Our culture, that is, our language, institutions, laws, moral codes, and regular social routines, buffers us to some extent against the gales of change. Shared culture enables people to have some expectation of how others will think and behave. It helps us predict with at least some accuracy the shape of our affairs from one day to the next. In so far as we have a place in a familiar system of cultural values and organizations, we can usually cope quite well with new things or sudden change. When a social group—a family, religious denomination, business community, or nation—confronts something new or foreign, its members try to fit the strange thing into the existing cultural system with a minimum amount of fuss. Or the group may reject it altogether as useless or distasteful. So far, for example, American children have stoutly resisted Marmite, the yeast paste that British children love to spread on bread. And not everyone in the world likes peanut butter. On the whole, social groups do well at using their cultural yardsticks to sift through the new and strange, accepting one item, rejecting another, so that life does not appear to change all that much from one month to the next.
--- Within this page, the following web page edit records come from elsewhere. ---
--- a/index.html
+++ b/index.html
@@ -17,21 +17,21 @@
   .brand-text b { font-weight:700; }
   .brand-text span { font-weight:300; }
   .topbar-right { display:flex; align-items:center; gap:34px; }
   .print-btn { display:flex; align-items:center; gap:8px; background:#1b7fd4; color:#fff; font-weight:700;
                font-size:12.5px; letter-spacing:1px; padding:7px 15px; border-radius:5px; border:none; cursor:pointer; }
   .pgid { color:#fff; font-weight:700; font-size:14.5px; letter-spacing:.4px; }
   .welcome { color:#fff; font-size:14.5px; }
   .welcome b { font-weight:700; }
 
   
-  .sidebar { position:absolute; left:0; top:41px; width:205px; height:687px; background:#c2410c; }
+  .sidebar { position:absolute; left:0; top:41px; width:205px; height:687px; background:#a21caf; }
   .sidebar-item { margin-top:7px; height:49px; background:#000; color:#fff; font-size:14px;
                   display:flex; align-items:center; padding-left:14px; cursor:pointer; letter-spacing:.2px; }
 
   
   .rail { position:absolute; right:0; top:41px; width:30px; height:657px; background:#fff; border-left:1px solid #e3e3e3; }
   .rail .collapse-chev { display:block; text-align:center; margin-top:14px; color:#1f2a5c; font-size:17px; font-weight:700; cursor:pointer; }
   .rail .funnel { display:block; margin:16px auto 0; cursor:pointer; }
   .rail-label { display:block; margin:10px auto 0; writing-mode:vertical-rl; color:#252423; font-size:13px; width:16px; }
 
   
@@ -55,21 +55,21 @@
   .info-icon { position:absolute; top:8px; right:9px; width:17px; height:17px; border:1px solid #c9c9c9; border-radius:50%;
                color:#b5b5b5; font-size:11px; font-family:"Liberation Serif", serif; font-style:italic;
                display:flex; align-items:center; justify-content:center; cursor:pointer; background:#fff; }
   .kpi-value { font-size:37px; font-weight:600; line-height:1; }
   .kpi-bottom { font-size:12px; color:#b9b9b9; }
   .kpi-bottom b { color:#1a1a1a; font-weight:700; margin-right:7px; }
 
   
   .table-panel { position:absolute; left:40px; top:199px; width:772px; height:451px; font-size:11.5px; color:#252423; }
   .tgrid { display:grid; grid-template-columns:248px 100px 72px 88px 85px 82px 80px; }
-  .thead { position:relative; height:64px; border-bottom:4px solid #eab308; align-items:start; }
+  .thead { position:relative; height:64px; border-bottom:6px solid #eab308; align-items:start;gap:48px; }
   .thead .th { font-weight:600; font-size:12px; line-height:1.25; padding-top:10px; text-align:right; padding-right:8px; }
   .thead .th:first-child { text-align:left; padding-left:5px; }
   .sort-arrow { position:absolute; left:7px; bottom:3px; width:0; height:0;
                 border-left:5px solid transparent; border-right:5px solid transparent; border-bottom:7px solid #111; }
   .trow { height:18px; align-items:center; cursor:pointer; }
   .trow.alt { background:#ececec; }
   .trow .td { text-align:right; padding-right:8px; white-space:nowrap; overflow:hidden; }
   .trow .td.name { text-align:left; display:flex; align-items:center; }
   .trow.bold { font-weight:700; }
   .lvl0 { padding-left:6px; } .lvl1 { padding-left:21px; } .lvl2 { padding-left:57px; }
Yet in today’s globally interconnected world, the forces of change, ricocheting around the world, are much more encompassing than we generally realize or wish to believe. Global change is not simply a matter of one event there (war in the Middle East) affecting some condition of life here (a rise in the price of gas). Nor is it just that products or ideas spread quickly from one place to another. The most striking feature of global interaction is that a significant development occurring in one place is likely to set off a complex chain reaction, disrupting and rearranging numerous relationships over an extensive area, maybe even around the world.
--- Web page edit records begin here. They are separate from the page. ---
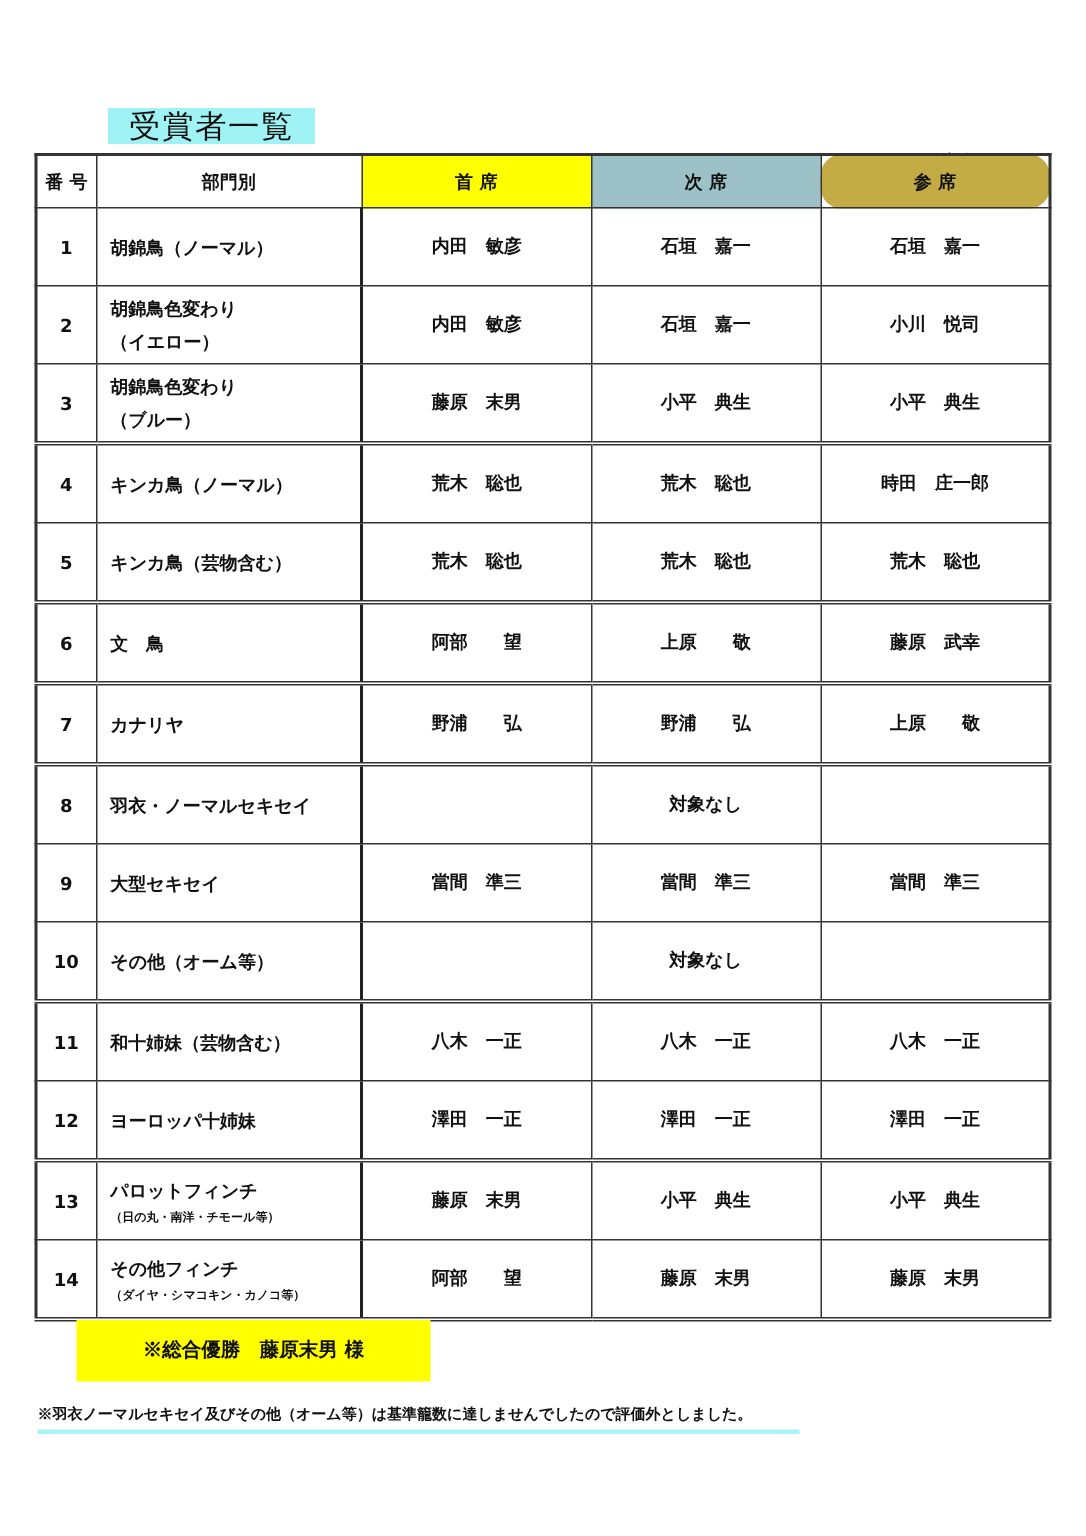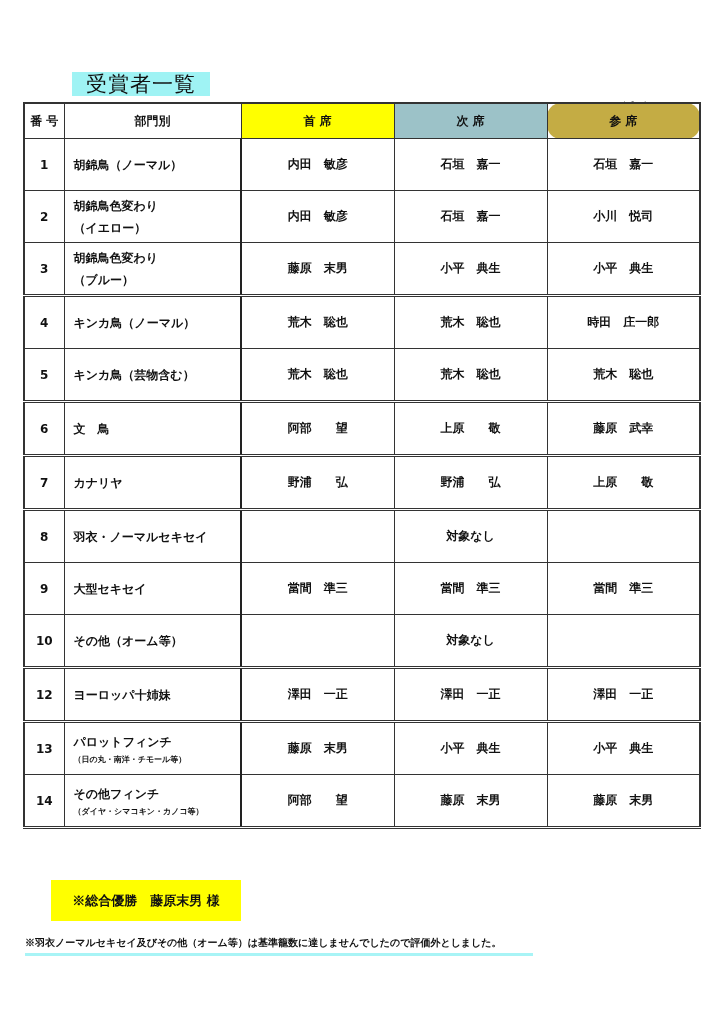--- a/index.html
+++ b/index.html
@@ -14,21 +14,21 @@
   table.awards td, table.awards th { border:1px solid #333; text-align:center;
                  font-size:12px; font-weight:bold; padding:0; height:51px; }
   table.awards th { height:34px; font-size:12px; }
   table.awards td.cat { text-align:left; padding-left:9px; line-height:22px;margin-top:23px; }
   table.awards tr.grp-end td { border-bottom:3px double #333; }
   table.awards { border:2px solid #333; }
   col.c-no { width:40px; } col.c-cat { width:177px; } col.c-p { width:153px; }
   th.gold { background:#ffff00; } th.silver { background:#9cc2c8; } th.bronze { background:#c4ac44;border-radius:14px; }
   td.first-prize { border-left:2px solid #222 !important; }
   .sub { font-size:8px; font-weight:bold; display:block; line-height:14px; }
-  .winner { position:absolute; left:51px; top:880px; width:190px; height:41px;
+  .winner { position:absolute; left:51px; top:880px; width:236px; height:41px;
             background:#ffff00; font-size:13px; font-weight:bold; font-family:"DejaVu Serif", serif;
             line-height:41px; text-align:center; }
   .note { position:absolute; left:25px; top:936px; font-size:10px; font-family:"DejaVu Serif", serif;
           font-weight:bold; padding-bottom:3px; border-bottom:3px solid #a8f4f6; width:508px; }
 </style>
 </head>
 <body>
 
 <div class="title">受賞者一覧</div>
 <div class="date">令和6年7月7日</div>
@@ -119,20 +119,27 @@
     <td>當間　準三</td>
     <td>當間　準三</td>
   </tr>
   <tr class="grp-end">
     <td>10</td>
     <td class="cat">その他（オーム等）</td>
     <td class="first-prize"></td>
     <td>対象なし</td>
     <td></td>
   </tr>
+  <tr>
+    <td>11</td>
+    <td class="cat">和十姉妹（芸物含む）</td>
+    <td class="first-prize">八木　一正</td>
+    <td>八木　一正</td>
+    <td>八木　一正</td>
+  </tr>
   <tr class="grp-end">
     <td>12</td>
     <td class="cat">ヨーロッパ十姉妹</td>
     <td class="first-prize">澤田　一正</td>
     <td>澤田　一正</td>
     <td>澤田　一正</td>
   </tr>
   <tr>
     <td>13</td>
     <td class="cat">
When did the world get like this? For how long have peoples of the globe been interconnected? Since the Industrial Revolution? Since World War II? Since the invention of the Internet? A better question might be: How far back in time would we have to go to find a world divided into a collection of entirely separate, self-contained societies, each moving through time along its own track, unresponsive to developments anywhere else? The answer is that we could cast back two hundred, five thousand, twenty thousand years and still not find such a world of completely atomized societies. Indeed, even the early history of humankind hundreds of thousands of years ago is a story of long-distance migrations of hunting and foraging bands across Africa and Eurasia, a process that involved interaction between one group and another wherever such contact took place.
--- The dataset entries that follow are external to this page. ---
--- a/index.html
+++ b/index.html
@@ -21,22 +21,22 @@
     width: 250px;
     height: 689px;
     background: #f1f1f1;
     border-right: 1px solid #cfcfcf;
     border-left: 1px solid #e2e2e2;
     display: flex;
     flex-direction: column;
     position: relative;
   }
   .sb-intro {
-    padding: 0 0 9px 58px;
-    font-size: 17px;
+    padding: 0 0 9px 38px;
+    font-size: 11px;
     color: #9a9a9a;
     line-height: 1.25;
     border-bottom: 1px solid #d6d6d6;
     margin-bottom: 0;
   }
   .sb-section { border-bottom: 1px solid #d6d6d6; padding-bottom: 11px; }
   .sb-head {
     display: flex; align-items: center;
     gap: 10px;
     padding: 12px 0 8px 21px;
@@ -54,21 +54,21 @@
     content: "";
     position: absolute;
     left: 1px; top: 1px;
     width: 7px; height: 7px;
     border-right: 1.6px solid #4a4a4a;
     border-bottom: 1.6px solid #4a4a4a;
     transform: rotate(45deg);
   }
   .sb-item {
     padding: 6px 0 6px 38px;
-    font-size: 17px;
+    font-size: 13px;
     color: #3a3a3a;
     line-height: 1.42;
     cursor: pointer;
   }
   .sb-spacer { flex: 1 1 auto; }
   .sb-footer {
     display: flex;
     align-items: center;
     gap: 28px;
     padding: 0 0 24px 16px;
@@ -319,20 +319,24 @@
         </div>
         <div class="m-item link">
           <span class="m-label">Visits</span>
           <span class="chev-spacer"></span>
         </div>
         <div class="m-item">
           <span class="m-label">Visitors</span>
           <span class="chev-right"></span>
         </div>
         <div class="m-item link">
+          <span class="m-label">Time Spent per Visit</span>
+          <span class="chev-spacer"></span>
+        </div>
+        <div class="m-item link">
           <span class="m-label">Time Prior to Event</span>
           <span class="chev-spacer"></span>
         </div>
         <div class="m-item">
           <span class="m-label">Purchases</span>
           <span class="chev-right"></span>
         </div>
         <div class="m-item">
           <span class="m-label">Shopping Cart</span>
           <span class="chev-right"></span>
Some important geographical terms

To “think world history” in a way that makes room for all peoples requires that we see the spherical surface of the planet as the primary place where history happened. Students need, therefore, to have a basic knowledge of what the World History for Us All model curriculum has called Big Geography, that is, the largest-scale features of the earth’s physical and natural environment. These are the patterns of topography, vegetation, climate, and weather that cut across particular nations or cultural groups and that give the world as a whole its distinctive “face.”